My comment is about retro-fitting this to the existing lists and Collectory apps, that are old, fragile and hard to work with. It seems like a lot of work and risk (of bugs) for a problem that might be solved in a non-technical way, so I was simply flagging this as another option.
<opinionated rant>
FYI, my take is "yes, we do" but with the caveat that random lists should be an opt-in part of the UI and not shown by default. Lee was very vocal on this issue (-> all metadata and data should be public) and although I didn't agree with everything he pushed for, I do agree that making metadata public is almost a "requirement" for a publicly-funded resource like the ALA.
Lee's take was that you can't predict or put a price on the benefit some seemingly useless list could be of interest to one researcher, at some point in the future. It could lead to collaboration or trigger some question that gets further research. Once you close the door to this, its locked up forever. My take is you have to have a really, really good reason to not keep (meta) data public, and that this is a fundamental requirement for "science" to happen. So I was simply asking do we have a really, really good reason or just a "good" reason.
I don't see how having more metadata on random users lists could hurt ALA's credibility. It could be better presented in terms of UI and UX (poor UX can hurt us) but the fundamental "fact" we have it and expose it, can only be seen as good (IMO). It shows people are using our services, uploading data and interacting the ALA. Lack of such interactions could be argued as hurting ALA's credibility as it indicates we're irrelevant and not being used. Let's fix the UX but not throw out the baby with the bath water.
</opinionated rant>
Thank you, @nickdos and @TaniaGLaity, for sharing your interesting perspectives on this requirement. I appreciate your insights. As we move forward, it's important to prioritize the fundamental principle of open data while also ensuring a balance with other critical considerations such as data quality. To explore this further, I will schedule a meeting sometime this week or next week to discuss and finalize the way forward on this. (cc: @sughics )

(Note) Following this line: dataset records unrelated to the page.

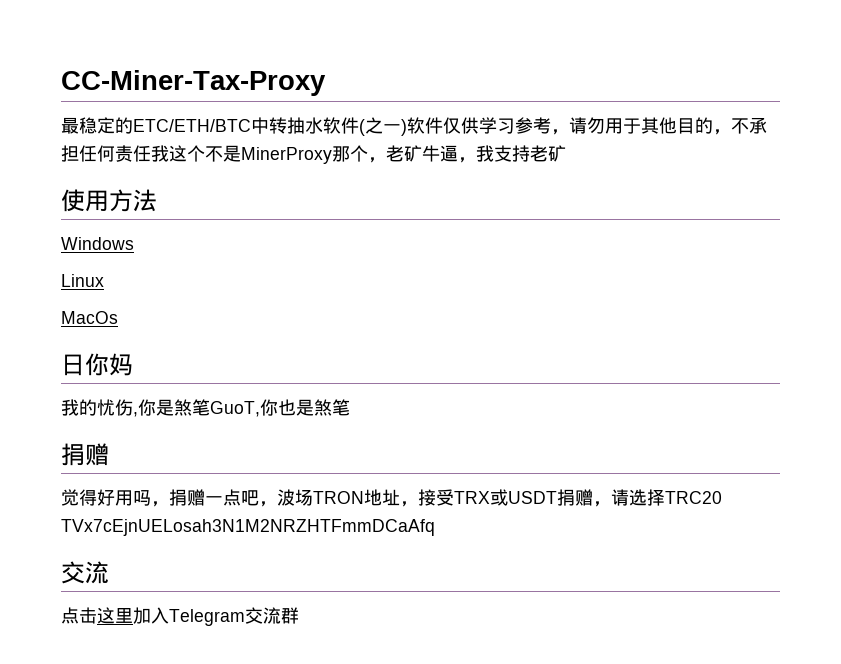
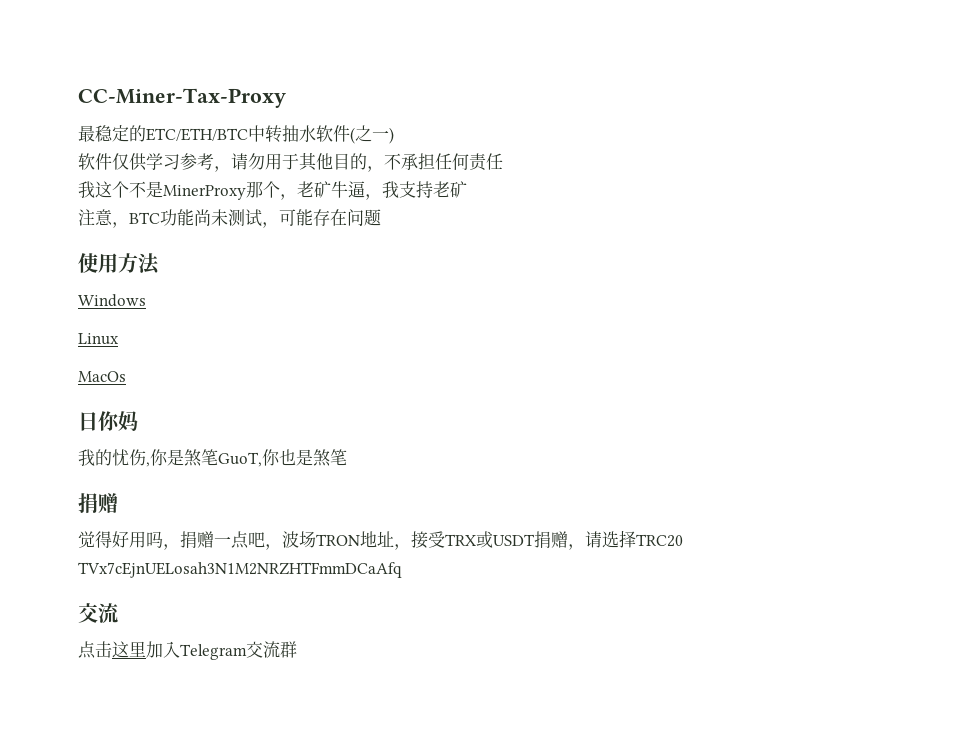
(407, 127) none -> (394, 135) //
(151, 153) none -> (503, 161) //
(566, 153) none -> [78,209,381,228] // 注意，BTC功能尚未测试，可能存在问题

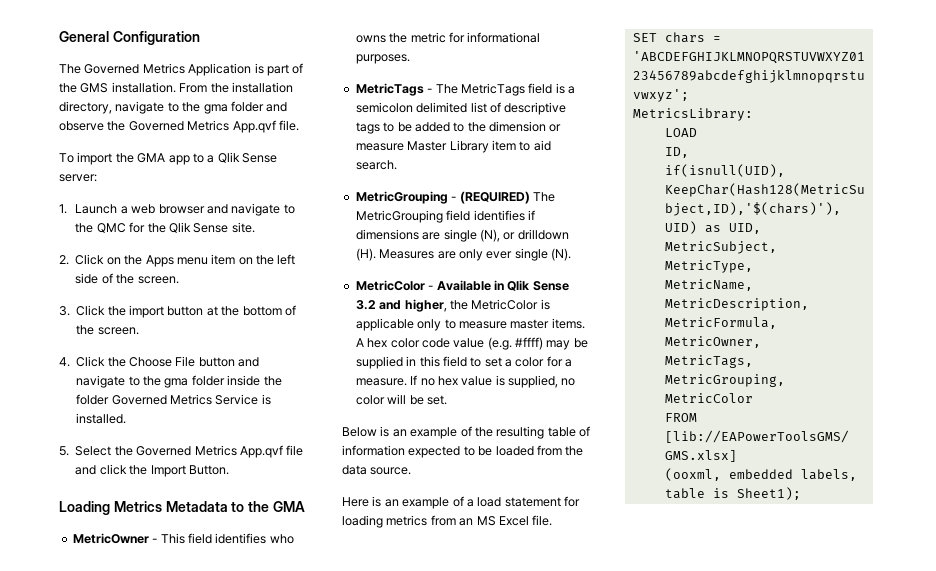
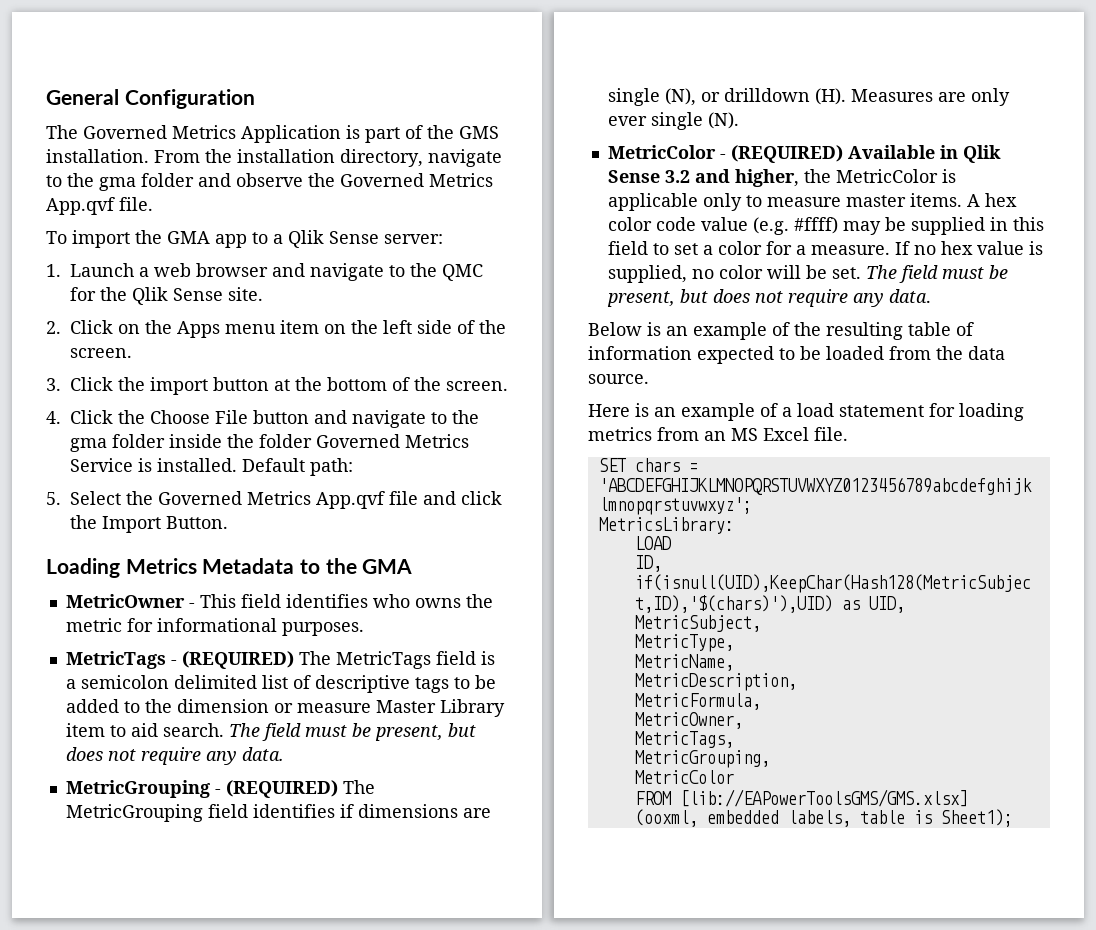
(127, 418) none -> [242,458,353,476] Default path:
(433, 90) none -> [181,651,294,669] (REQUIRED)
(397, 165) none -> [228,723,476,741] [65,747,284,765] The field must be present, but does not require any data.
(434, 287) none -> [730,145,843,163] (REQUIRED)
(447, 400) none -> [865,265,1008,283] [606,289,931,307] The field must be present, but does not require any data.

Part of this investigation should involve the spatial portal (SP) list creation, which is where a lot of these problems occur - we discussed this yesterday on slack: https://atlaslivingaustralia.slack.com/archives/CCT9J1GUU/p1681192972155039
The SP allows users to create lists but only allows them to select from lists which are public, so eventually we get a lot of "1.csv" lists being created publicly. Also, the SP doesn't have good metadata capture which encourages poor data habits.
I agree with Lee that we can't necessarily judge whether a list is good or bad, but I do think that I don't care about a list if the metadata that comes with it is ordinary - ie "1.csv" with no information with it - I only see as useful in the most rare of circumstances. I would prefer that where we used the lists tool operationally like this - for users, we just hide them. Where we explicitly mean to share lists and make them available - ie. conservation, sensitive, "lee's 2014 list of endangered birds", "nuck's australian species" .... then our UI should encourage good metadata capture, and make them well discoverable with nice UX. Put DOIs on them. Etc Etc. Public and private lists can well handle both of these scenarios.
Thanks @peggynewman . Noted
Included with release 4.1.0
Reported by @TaniaGLaity : I've added an item to your issues register (pinned to this channel). It has come to our attention that all metadata for all lists are being published and are being also harvested to the ARDC RDC repository. Could we please not publish the metadata for private lists? there are a few reasons for this including the existence of some lists in itself is sensitive eg. some biosecurity ones. also there is a proliferation of private lists which only contain one species and very limited metadata.